**DATA**
= = = =

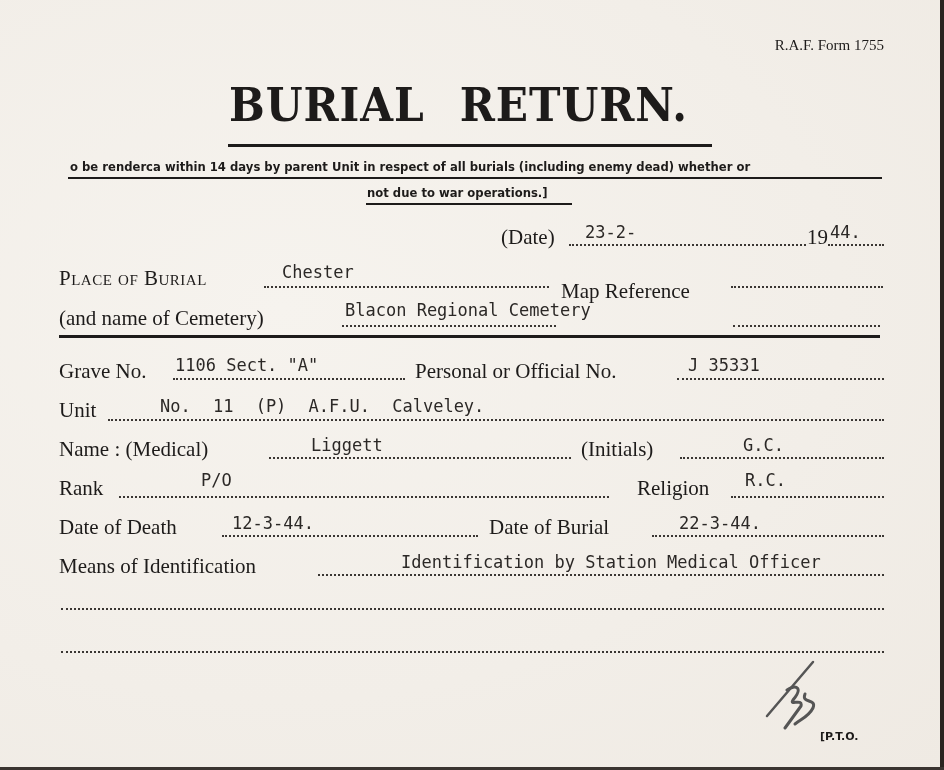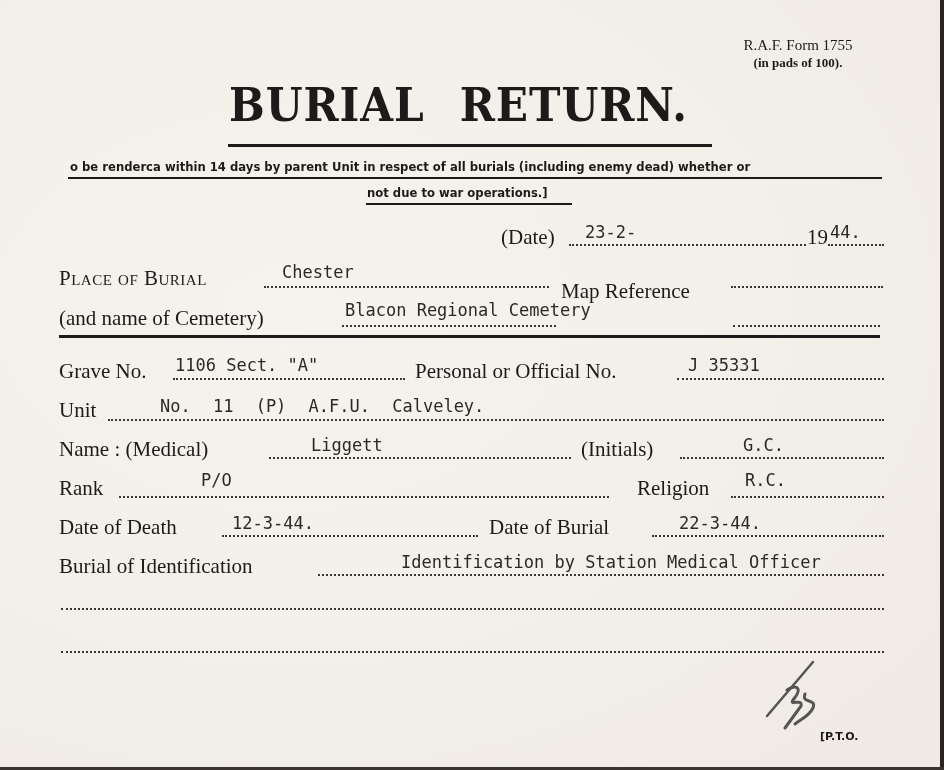"R.A.F. Form 1755" .formno { text-align: center -> right }
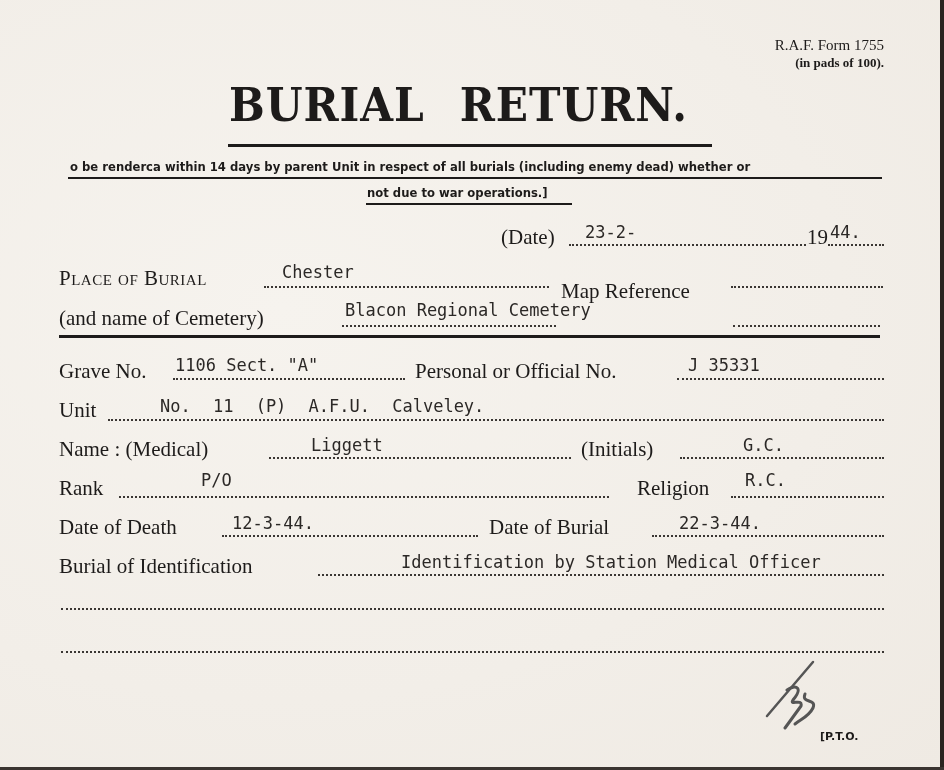"(in pads of 100)." div.l2 { html: <div>(in pads of 100).</div> -> none }
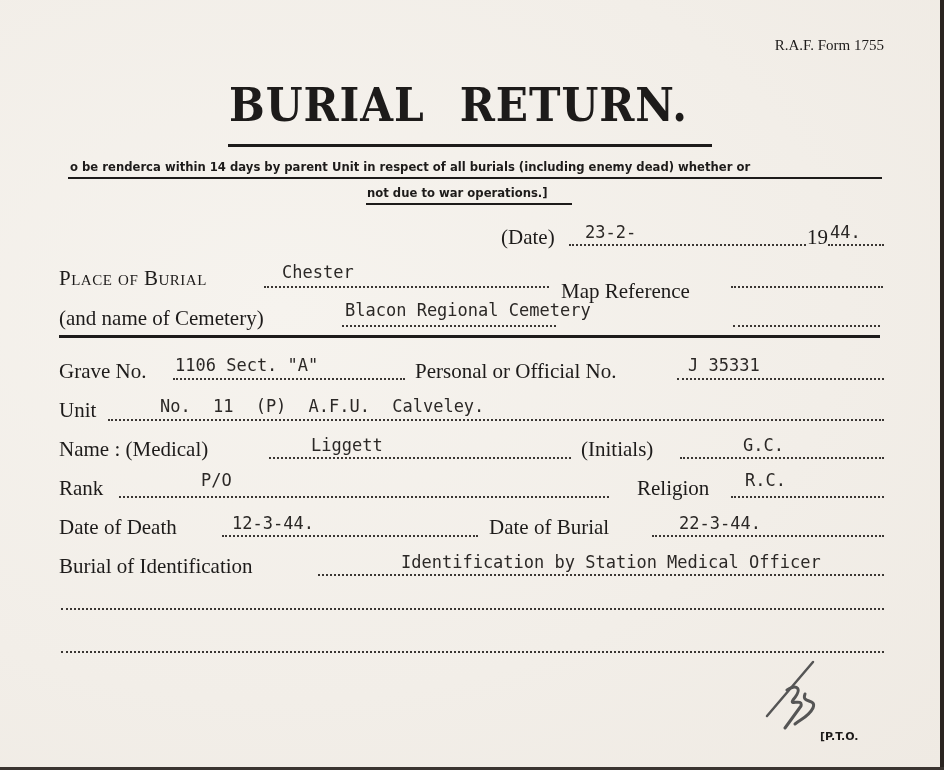"Burial of Identification" div.abs { text: Burial -> Means }
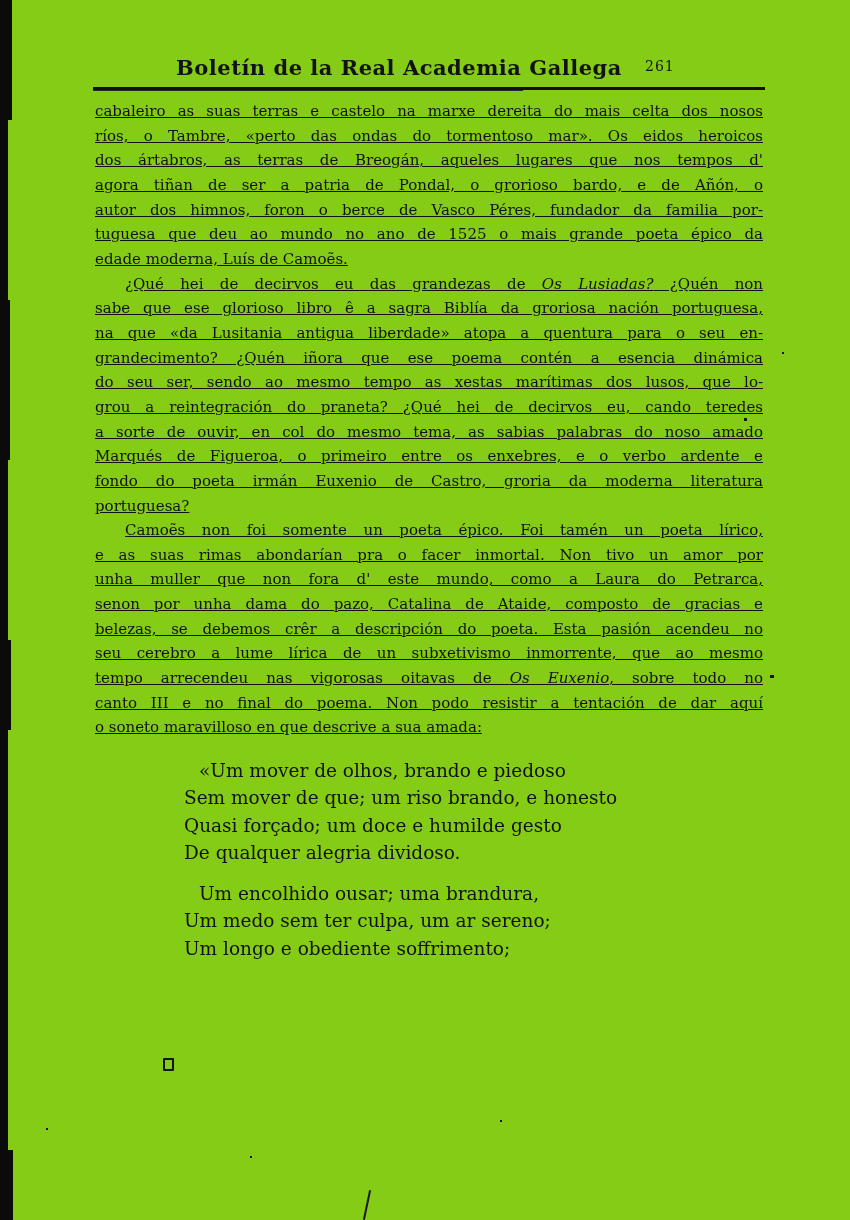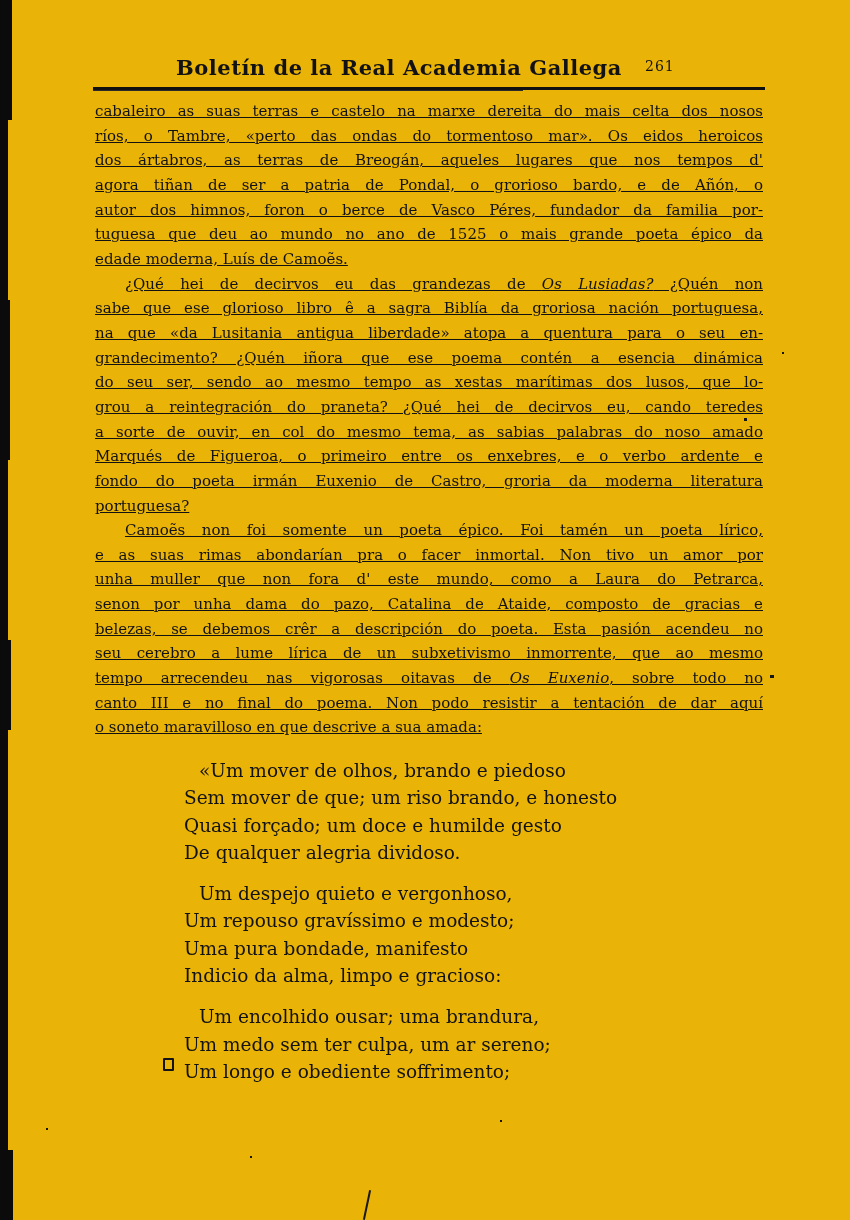"Boletín de la Real Academia" .page { background: #eab308 -> #84cc16 }
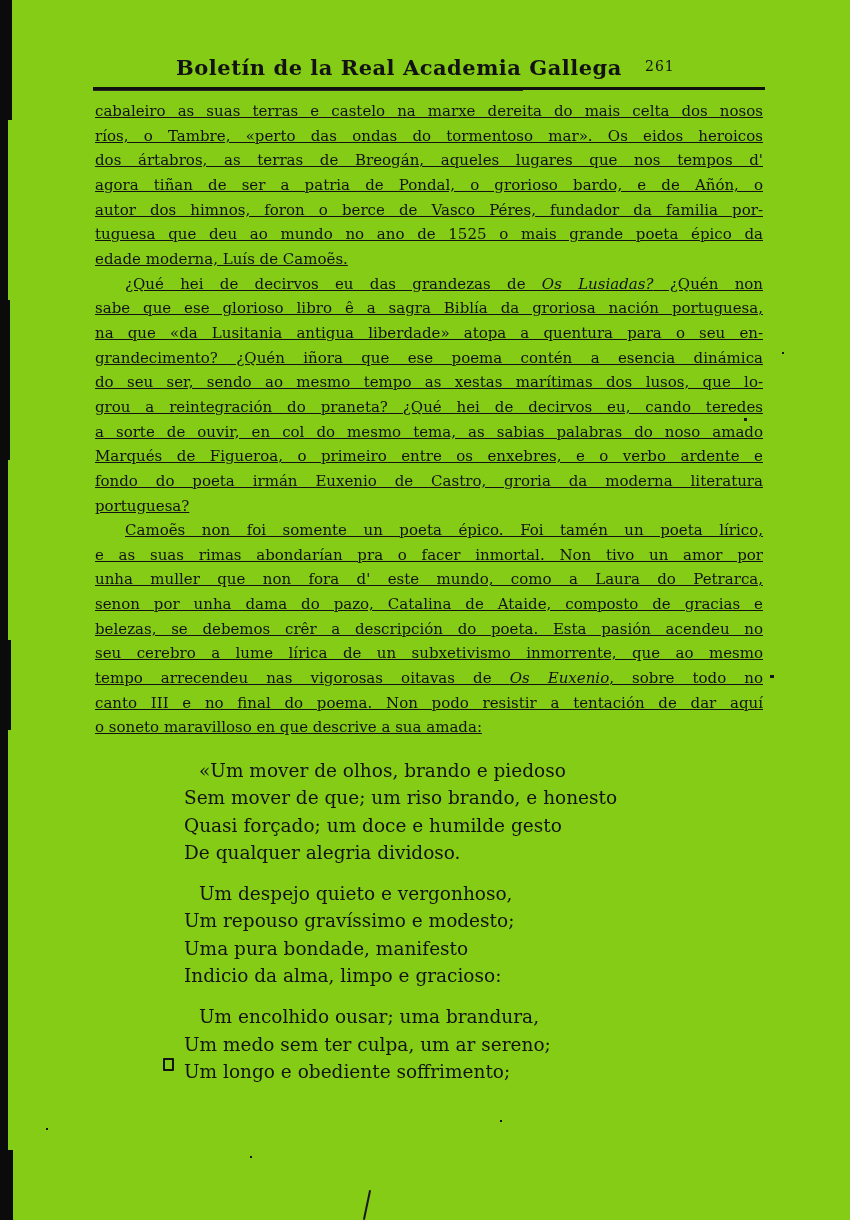"Um despejo quieto e vergonhoso," div.stanza { html: <div> <div>Um despejo quieto e vergonhoso,</div> <div>Um repouso gravíssimo e modesto;</div> <div>Uma pura bondade, manifesto</div> <div>Indicio da alma, limpo e gracioso:</div> </div> -> none }
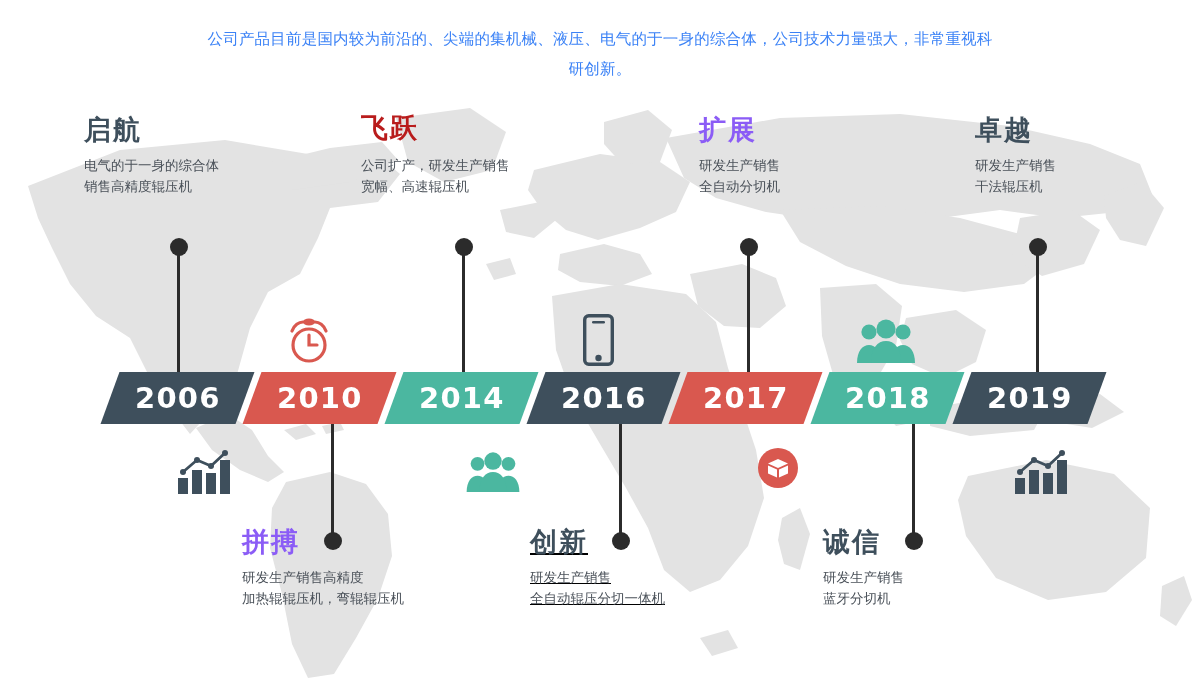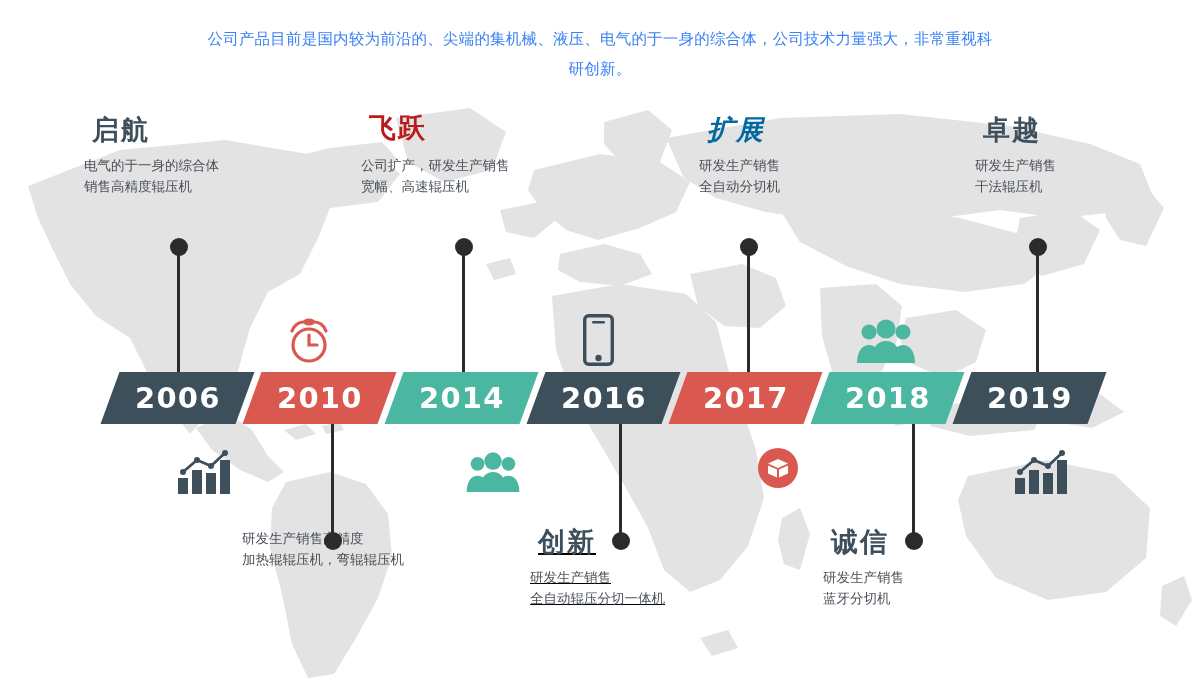"启航" .ms-title { margin: 0 0 9px 8px -> 0 0 9px 0 }
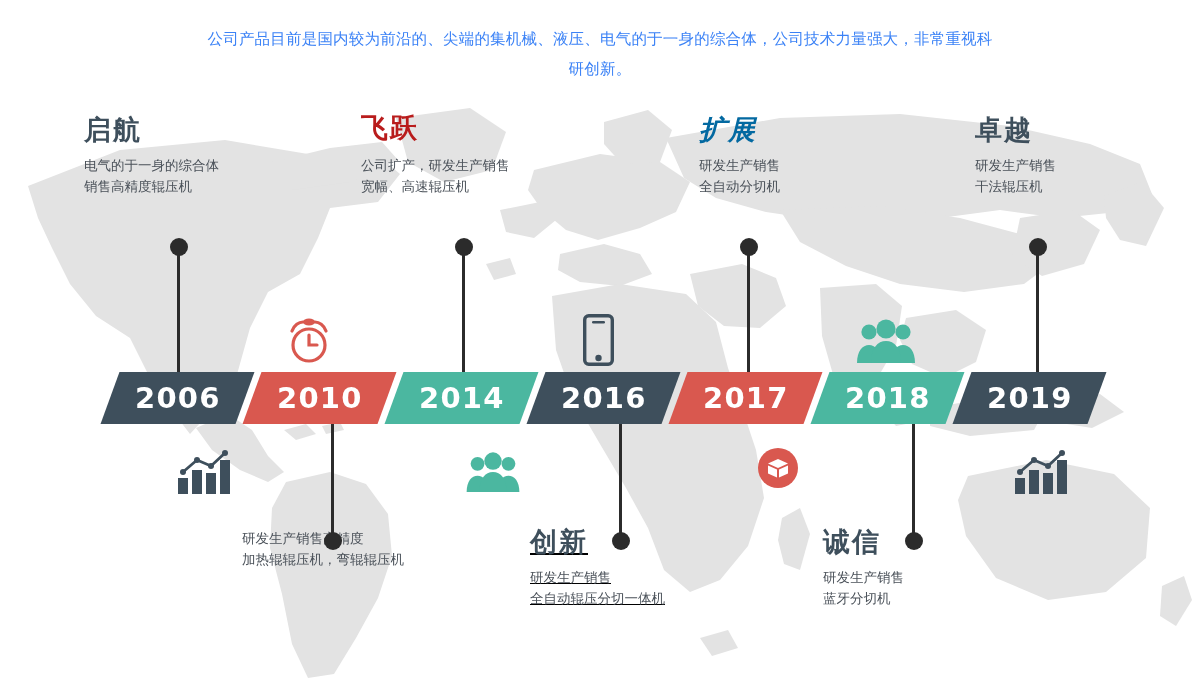"扩展" .c-red { color: #0369a1 -> #8b5cf6; font-style: italic -> none }
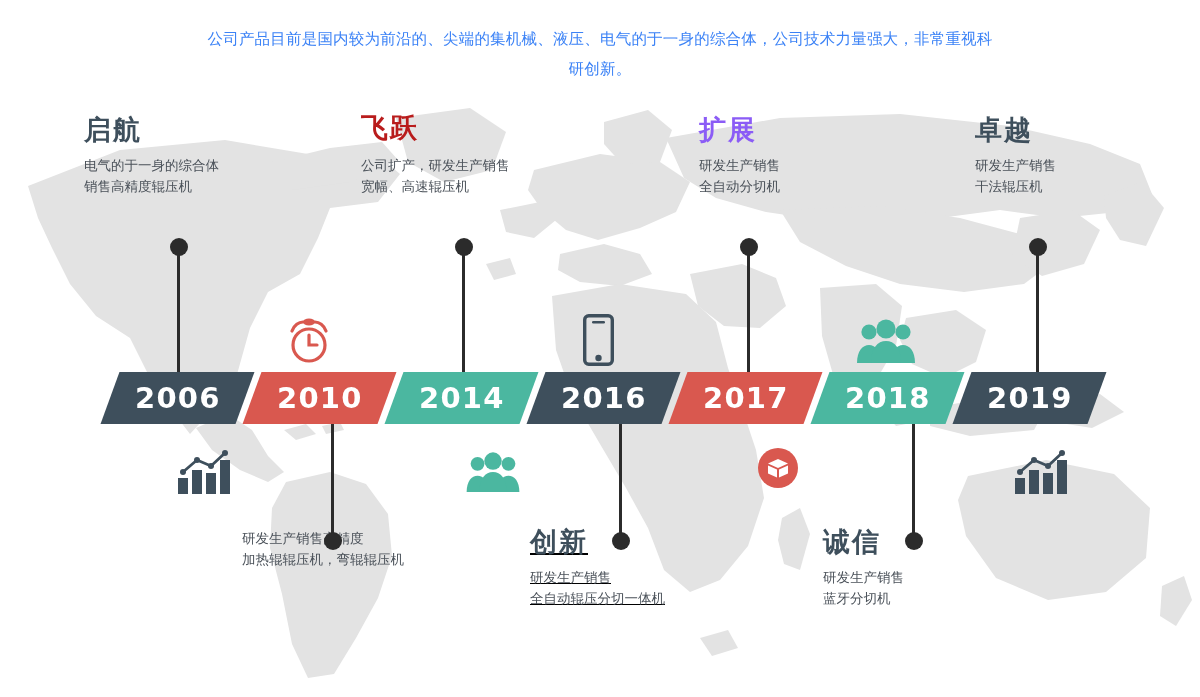"拼搏" div.ms-title { html: none -> <div>拼搏</div> }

= = = =

**YOUR GOAL**
The copy you produce must repeat all the entries exactly and contain no pictures.

**TASK OUTPUT**
"R.A.F. Form 1755" .formno { text-align: center -> right }
"(in pads of 100)." div.l2 { html: <div>(in pads of 100).</div> -> none }
"Burial of Identification" div.abs { text: Burial -> Means }
"Boletín de la Real Academia" .page { background: #eab308 -> #84cc16 }
"Um despejo quieto e vergonhoso," div.stanza { html: <div> <div>Um despejo quieto e vergonhoso,</div> <div>Um repouso gravíssimo e modesto;</div> <div>Uma pura bondade, manifesto</div> <div>Indicio da alma, limpo e gracioso:</div> </div> -> none }
"启航" .ms-title { margin: 0 0 9px 8px -> 0 0 9px 0 }
"扩展" .c-red { color: #0369a1 -> #8b5cf6; font-style: italic -> none }
"拼搏" div.ms-title { html: none -> <div>拼搏</div> }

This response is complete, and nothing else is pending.